When you interact with an LLM, naturally, it doesn't remember the previous messages.
We can overcome this by creating `memory`.
`LangChain` offers multiple types of `memory` management techniques.

# `ConversationBufferMemory`

In [1]:
from langchain.chains import ConversationChain
from langchain.chat_models import AzureChatOpenAI
from langchain.memory import ConversationBufferMemory

We initialize our `model` as normal, and initialize a `ConversationChain` with the model and add `memory`.

In [2]:
api_version = "2023-12-01-preview"
deployment_id = "gpt-35-turbo-16k"

In [3]:
chat = AzureChatOpenAI(model=deployment_id, temperature=0.0, api_version=api_version)
memory = ConversationBufferMemory()
convo = ConversationChain(
    memory=memory,
    llm=chat,
)

Note that we use the `predict` method with keyword argument `input`.
This is a result of using a `chain` instead of the `chat` as in the first lesson.

In [4]:
convo.predict(input="Hi, my name is Ian")

"Hello Ian!
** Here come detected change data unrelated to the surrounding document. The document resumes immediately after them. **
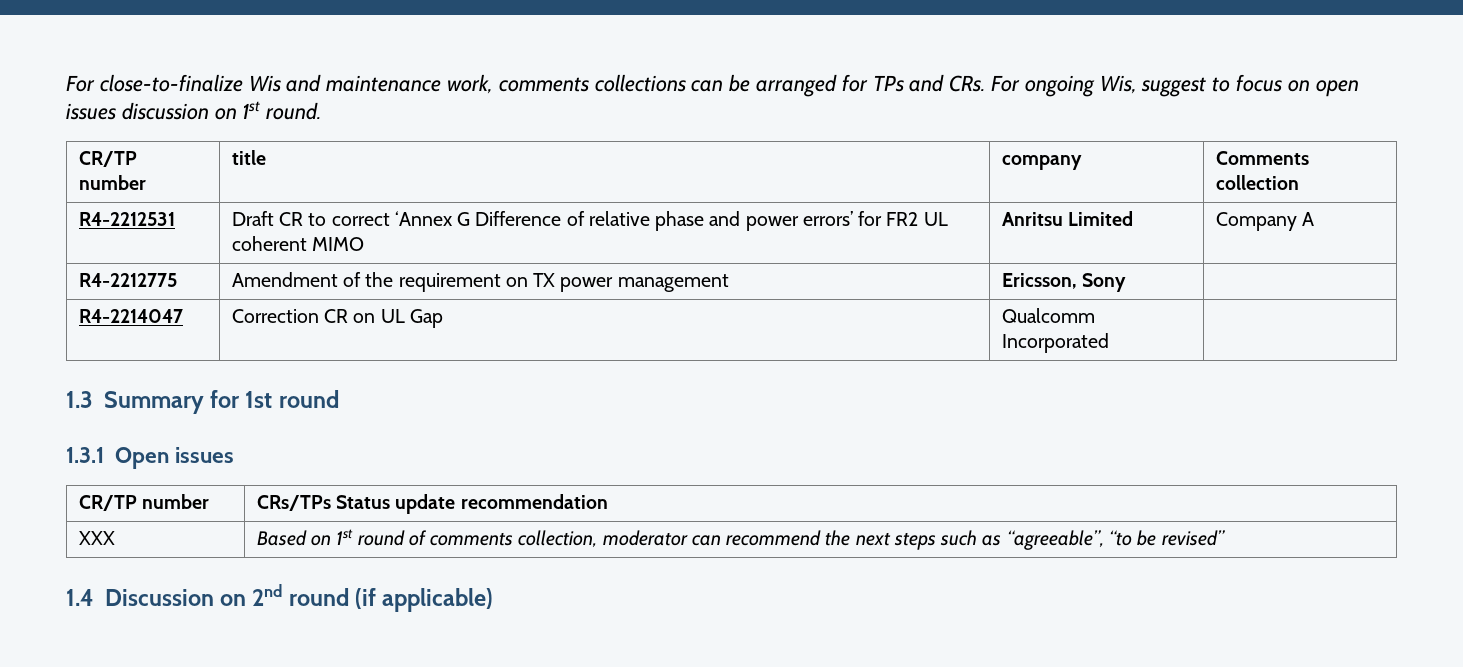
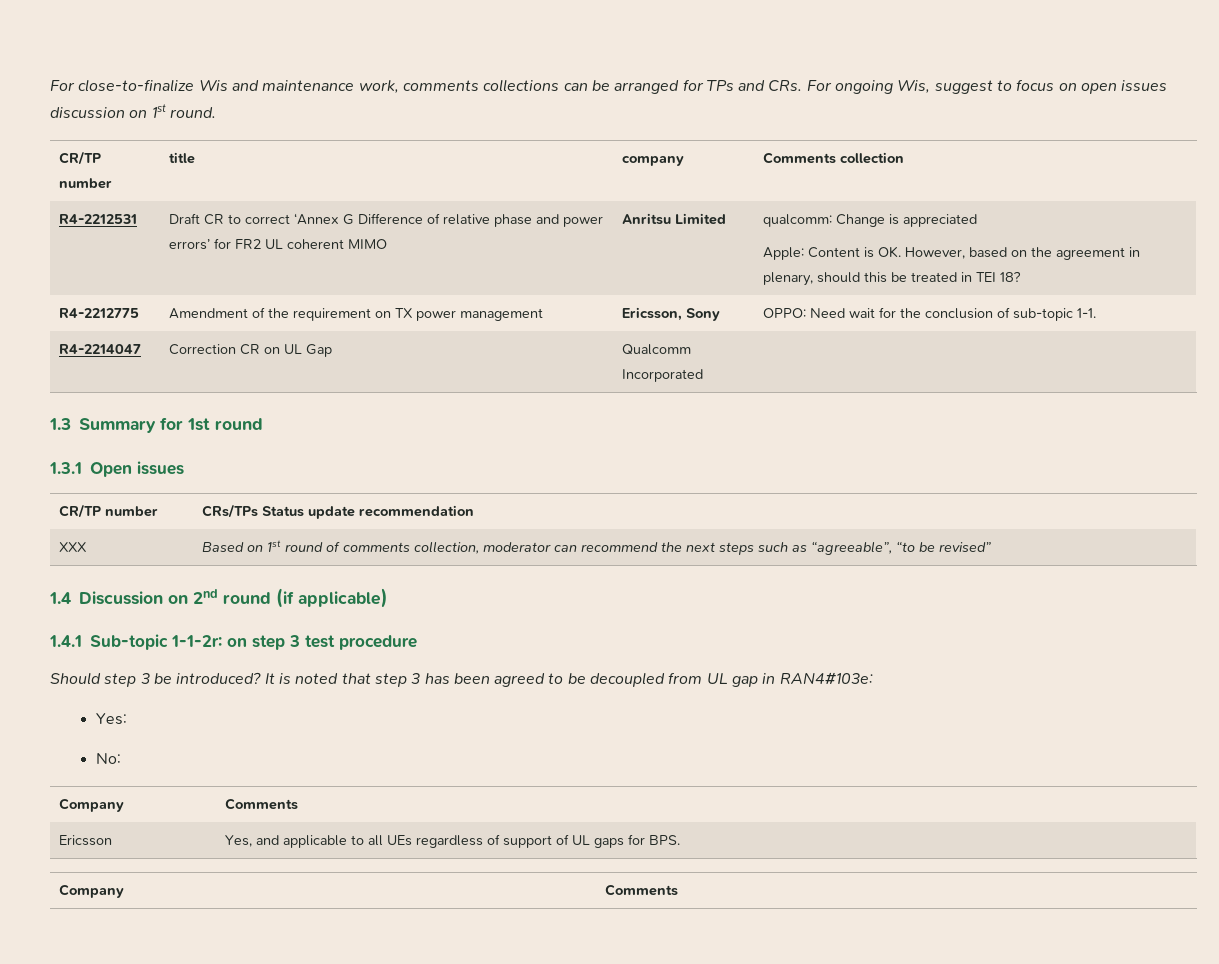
- Company A
+ qualcomm: Change is appreciated
+ Apple: Content is OK. However, based on the agreement in plenary, should this be treated in TEI 18?
- R4-2212775 | Amendment of the requirement on TX power management | Ericsson, Sony |
+ R4-2212775 | Amendment of the requirement on TX power management | Ericsson, Sony | OPPO: Need wait for the conclusion of sub-topic 1-1.
+ 1.4.1 Sub-topic 1-1-2r: on step 3 test procedure
+ Should step 3 be introduced? It is noted that step 3 has been agreed to be decoupled from UL gap in RAN4#103e:
+ Yes:
+ No:
+ Company | Comments
+ Ericsson | Yes, and applicable to all UEs regardless of support of UL gaps for BPS.
+ Company | Comments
It's nice to meet you. How can I assist you today?"

In [5]:
convo.predict(input="What is 1+1?")

'1+1 is equal to 2.'

In [6]:
convo.predict(input="What is my name?")

'Your name is Ian.'

Because we are using `memory`, the model can remember our prior messages.
If we set `verbose=True` in the `ConversationChain` we can see more of what is happening under the hood.

In [7]:
memory = ConversationBufferMemory()
convo = ConversationChain(
    memory=memory,
    verbose=True,
    llm=chat,
)

In [8]:
convo.predict(input="Hi, my name is Ian")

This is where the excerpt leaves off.